The unminified HTML returned above is Cloudflare's challenge page.

Investigation

Pretty simple, I thought, Cloudflare is probably running all sorts of 'real browser' checks, e.g. calling HTML canvas APIs, checking what fonts are installed, looking at the user agent, etc. But then I noticed that I had the JShelter browser extension enabled, which thwarts most fingerprinting attempts. Odd.

If I had been ssh'ed into a VPS, I would have chalked it up to IP address blacklisting or greylisting, but I was calling curl from my own residential IP address.

Since the page I was loading was a RSS feed, I popped it into a desktop RSS reader, Fluent Reader, just to check, fully expecting that the HTTP request sent by the RSS reader would trigger the Cloudflare challenge. But the feed loaded just fine. Very odd.

At this point, I recalled that Fluent Reader was an Fluent Reader so it was possible that the request was being sent via headless Chrome, which might pass the 'real browser' checks. It seemed unlikely the RSS feed was being fetched in the frontend headless Chrome layer rather than the Node.JS backend, not least because the former would give rise to CORS issues, but I decided to try fetching the RSS feed in a non-Electron app, QuiteRSS, just to be sure.

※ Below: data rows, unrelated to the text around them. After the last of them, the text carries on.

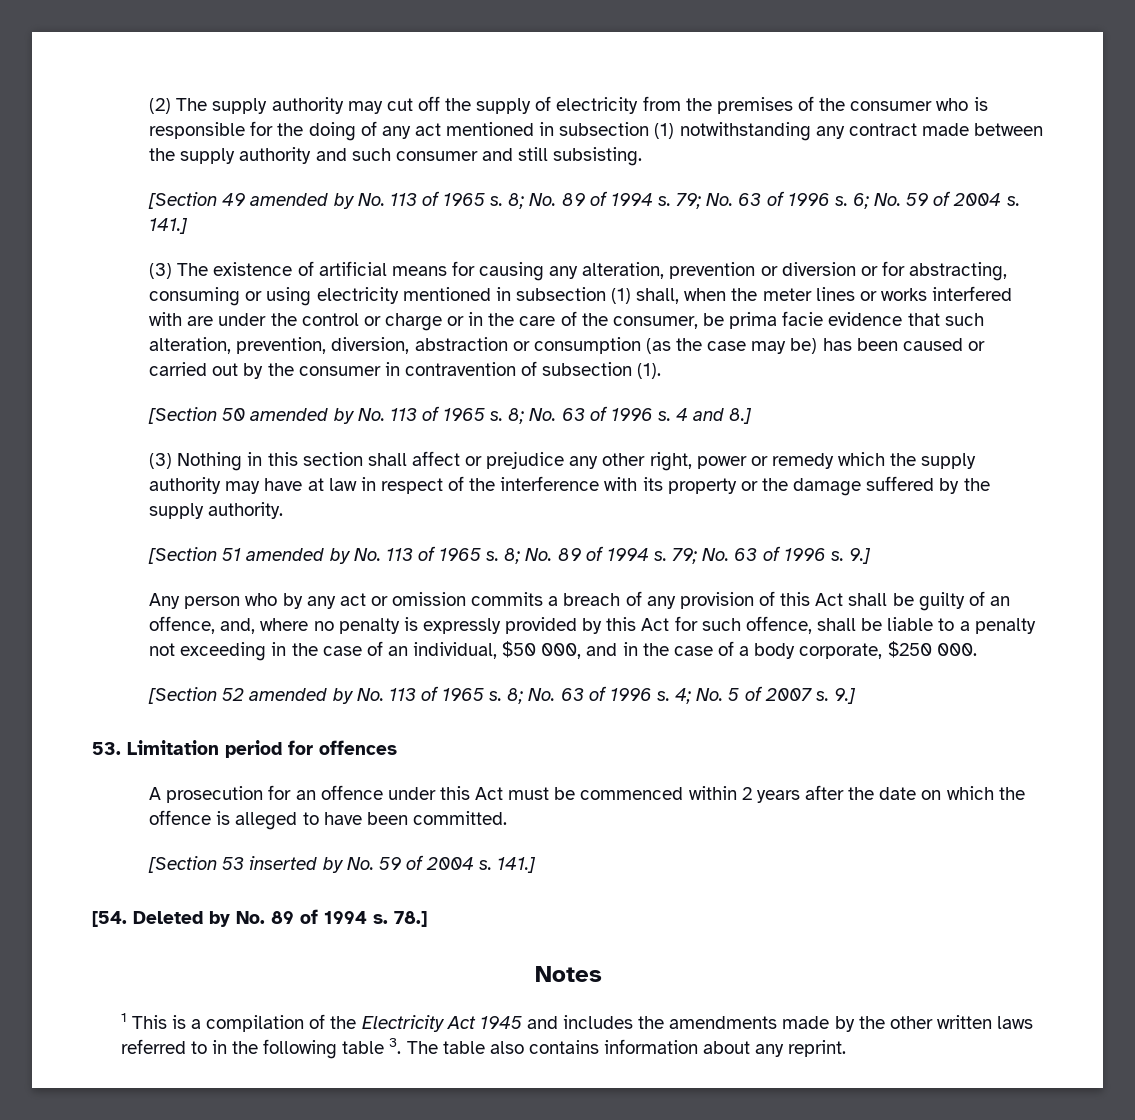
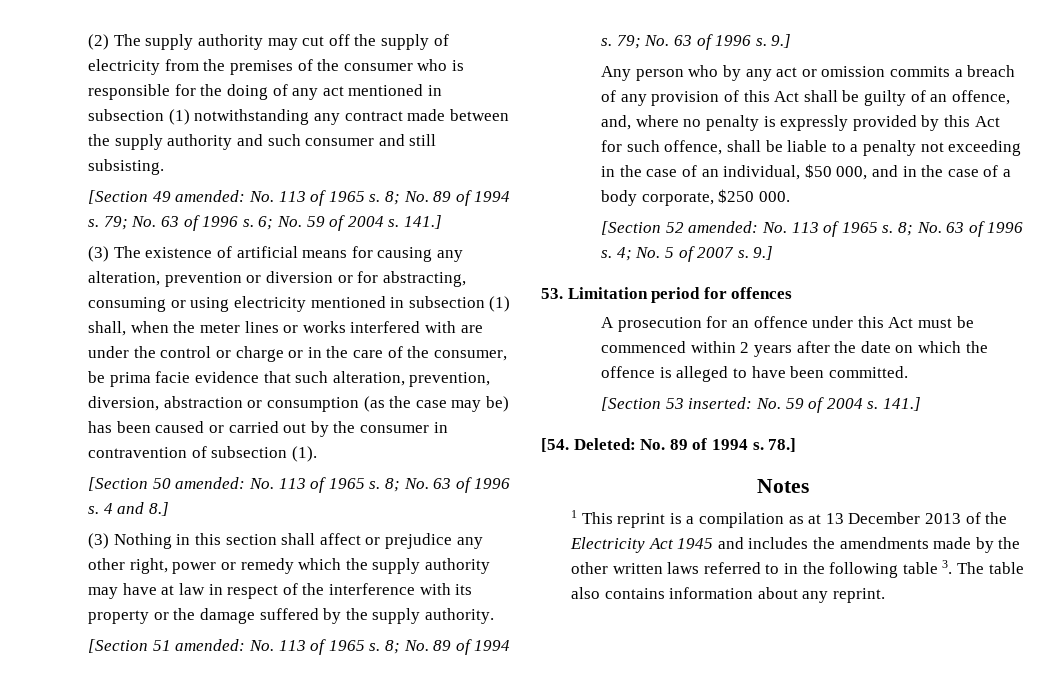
- [Section 49 amended by No. 113 of 1965 s.
+ [Section 49 amended: No. 113 of 1965 s.
- [Section 50 amended by No. 113 of 1965 s.
+ [Section 50 amended: No. 113 of 1965 s.
- [Section 51 amended by No. 113 of 1965 s.
+ [Section 51 amended: No. 113 of 1965 s.
- [Section 52 amended by No. 113 of 1965 s.
+ [Section 52 amended: No. 113 of 1965 s.
- [Section 53 inserted by No. 59 of 2004 s.
+ [Section 53 inserted: No. 59 of 2004 s.
- [54. Deleted by No. 89 of 1994 s.
+ [54. Deleted: No. 89 of 1994 s.
- 1 This is a compilation of the Electricity Act 1945 and includes the amendments made by the other written laws referred to in the following table 3. The table also contains information about any reprint.
+ 1 This reprint is a compilation as at 13 December 2013 of the Electricity Act 1945 and includes the amendments made by the other written laws referred to in the following table 3. The table also contains information about any reprint.

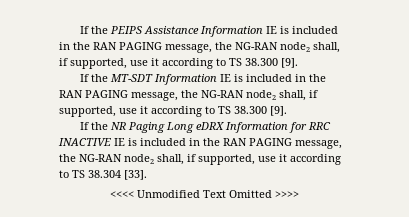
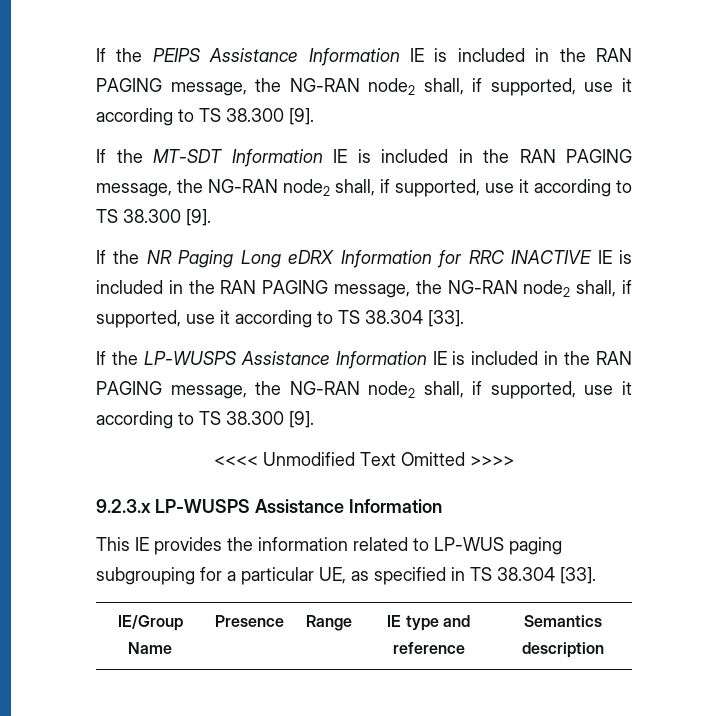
+ If the LP-WUSPS Assistance Information IE is included in the RAN PAGING message, the NG-RAN node2 shall, if supported, use it according to TS 38.300 [9].
+ 9.2.3.x LP-WUSPS Assistance Information
+ This IE provides the information related to LP-WUS paging subgrouping for a particular UE, as specified in TS 38.304 [33].
+ IE/Group Name | Presence | Range | IE type and reference | Semantics description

It worked again. Very odd. Perhaps there was some kind of secret HTTP header sent by RSS clients? I ran mitmproxy to intercept the HTTP requests sent by QuiteRSS and began to investigate.

As far as I could tell, the HTTP requests being sent by QuiteRSS and my own HTTP requests via curl were identical. Save for minor differences in the TLS version. Surely not? I added the --tlsv1.3 flag to force curl to use TLS 1.3. Nope, still didn't work.

Resolution

But that got me thinking. Maybe there were minute differences in the way TLS was implemented in curl and in web browsers like Chrome and Firefox that Cloudflare was taking advantage of to identify curl requests and show challenge pages in response.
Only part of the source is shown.